When Harry has previously seen the study with a different
headmaster he saw it with Dippet and Fawkes was not there then.
Fawkes is Dumbledore's possession, not a Hogwarts possession."
>From Edinburgh "cub reporter" press conference, ITV, 16th July
2005, available here:
http://news.bbc.co.uk/cbbcnews/hi/newsid_4690000/newsid_4690800/469088
5.stm
Is about all she has said relative to Fawkes, other than for
his link to a conspirator in the Gunpowder Plot of the early
17th century and the continuing tadition of bonfire night,
which is celebrated on 5th November each year.
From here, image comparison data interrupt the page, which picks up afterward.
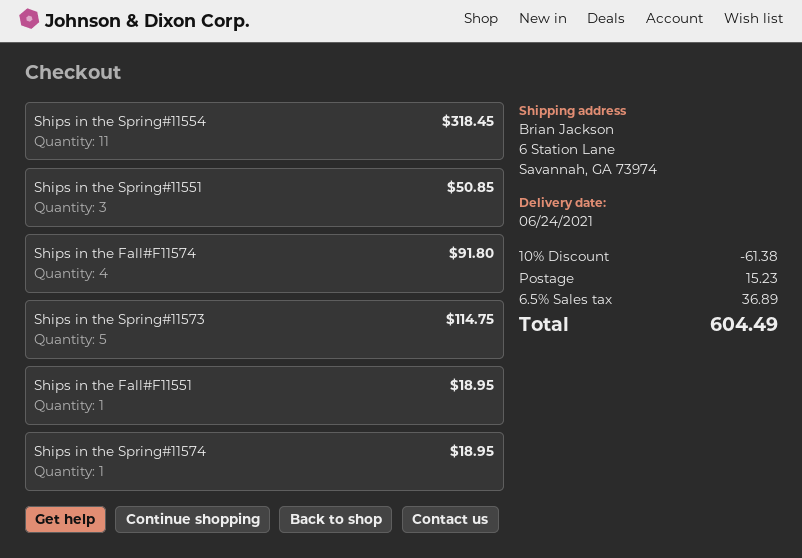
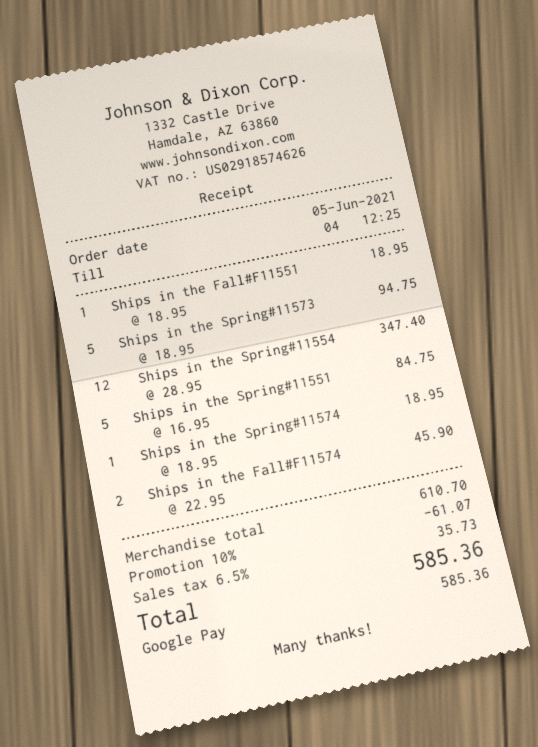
Ships in the Spring#11554: 11 for 318.45 -> 12 for 347.40
Ships in the Spring#11551: 3 for 50.85 -> 5 for 84.75
Ships in the Fall#F11574: 4 for 91.80 -> 2 for 45.90
Ships in the Spring#11573: 5 for 114.75 -> 5 for 94.75
discount: 10% = 61.38 -> 10% = 61.07
shipping: 15.23 -> none
tax: 6.5% = 36.89 -> 6.5% = 35.73
total: 604.49 -> 585.36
When JKR says such things it can be expected that there would
be more to come in Deathly Hallows.
Despite the usual link that is made between soul repositories
and dark magic I think it may be possible that something similar,
but almost entirely reversed could be at play with this DD /
Fawkes bond. The power of love, which has come up time and again
in the books, followed to a not wholly illogical conclusion,
could lead to a view, which I now present, that there is a
somewhat equivalent positive spell, charm, potion, enchantment
or any other form of magic that would be called light magic to
each piece of dark magic. This is not a new view, others have
expressed it before me, but perhaps not quite in the same way.
This despite there being no real clarity over what is dark and
what is light.
Although there are no spells to reverse death, JKR has said this,
could it be that there is some spell that draws out the badness
in a person or even takes away their magical ability altogether?
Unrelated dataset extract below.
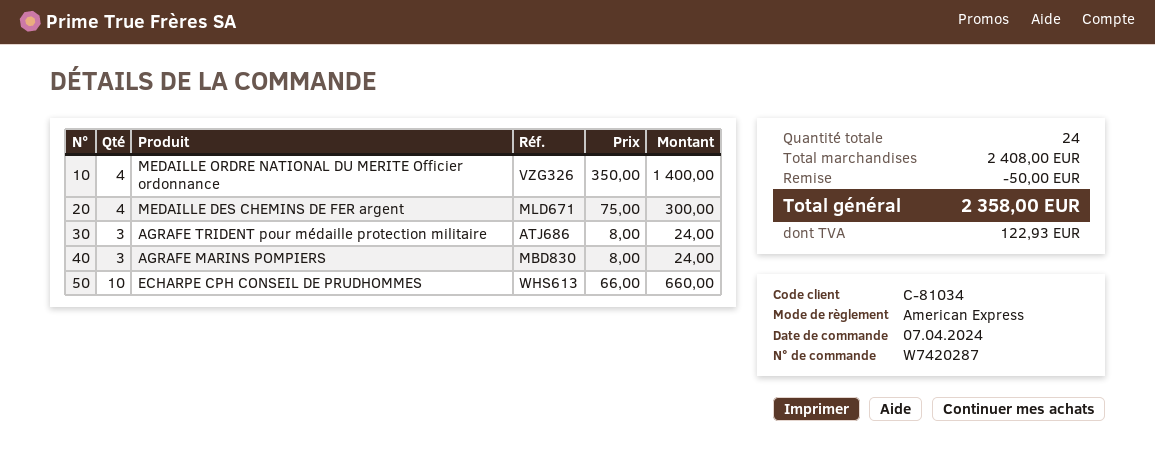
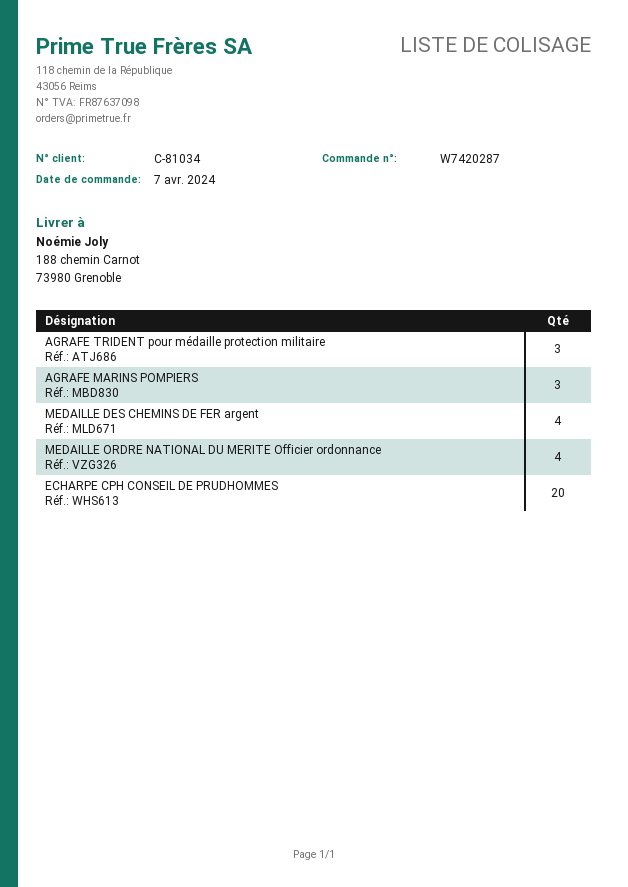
ECHARPE CPH CONSEIL DE PRUDHOMMES: 10 -> 20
Was this, perhaps what DD was trying to cast in the MoM Atrium
that made the gong sound?
Dumbledore almost certainly knows of this form of magic, LV has
even alluded to such positive magic in the graveyard at Little
Hangleton when he said "It was an old magic, I was a fool to
overlook it", or thereabouts. The outcome of this old magic's
emplacement was a positive, love-filled one and there is
strong evidence that only deep and abiding love could have
caused it to work, and it did work in that it saved Harry to
live and eventually fight against LV.
That DD was a blood expert should be in little doubt, having
had a hand in formulating the twelve uses of dragon's blood
and his not infrequent remarks in respect of the blood link
that keeps Harry safe while at Privet Drive, links that I am
confident of his having had a hand in putting in place.
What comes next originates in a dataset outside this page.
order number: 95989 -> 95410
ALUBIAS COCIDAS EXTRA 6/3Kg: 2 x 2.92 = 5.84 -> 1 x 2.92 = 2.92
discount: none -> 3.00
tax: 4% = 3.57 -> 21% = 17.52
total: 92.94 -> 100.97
It came as a surprise to me that it came as a surprise to one
Scott Moore that the crying of Fawkes to heal Harry's wounds
in the CoS was left in the media we never mention ;). This:
"The phoenix--a classic symbol of Christ, who dies and rises
again--comes to help him. He kills the serpent, then in a
moment quite shocking--I'm surprised Hollywood left it in--
the phoenix weeps in his wound to heal him. That's a classic
symbol of Christ's passion. It's Christ's tears that make us
whole."
is what he said from Time, 23rd June, 2003. The article is
available on the net:
http://www.time.com/time/magazine/article/0,9171,1005057,00.html
So, yes, almost definitely Fawkes will help Harry and quite
probably in a time of dire need. Perhaps he'll be there singing
his songs to inspire the brave at heart and inspire fear in the
less than true of heart, why not?
The other interesting feature of a Phoenix, which is not in the
books themselves, but is in one of the schoolbooks, FB, is that
they can disappear and reappear at will, that too may have a
part to play in the resolutio, it has been seen before and also
reinforces my opinion that DD was ready to die, whatever the
mechanics of that death may have been and notwithstanding the
loyalties of those involved.
It would be something, though, if Fawkes is more closely linked
to DD by some tie of which we are as yet unaware :)
A few further matters to chew on perhaps :-?.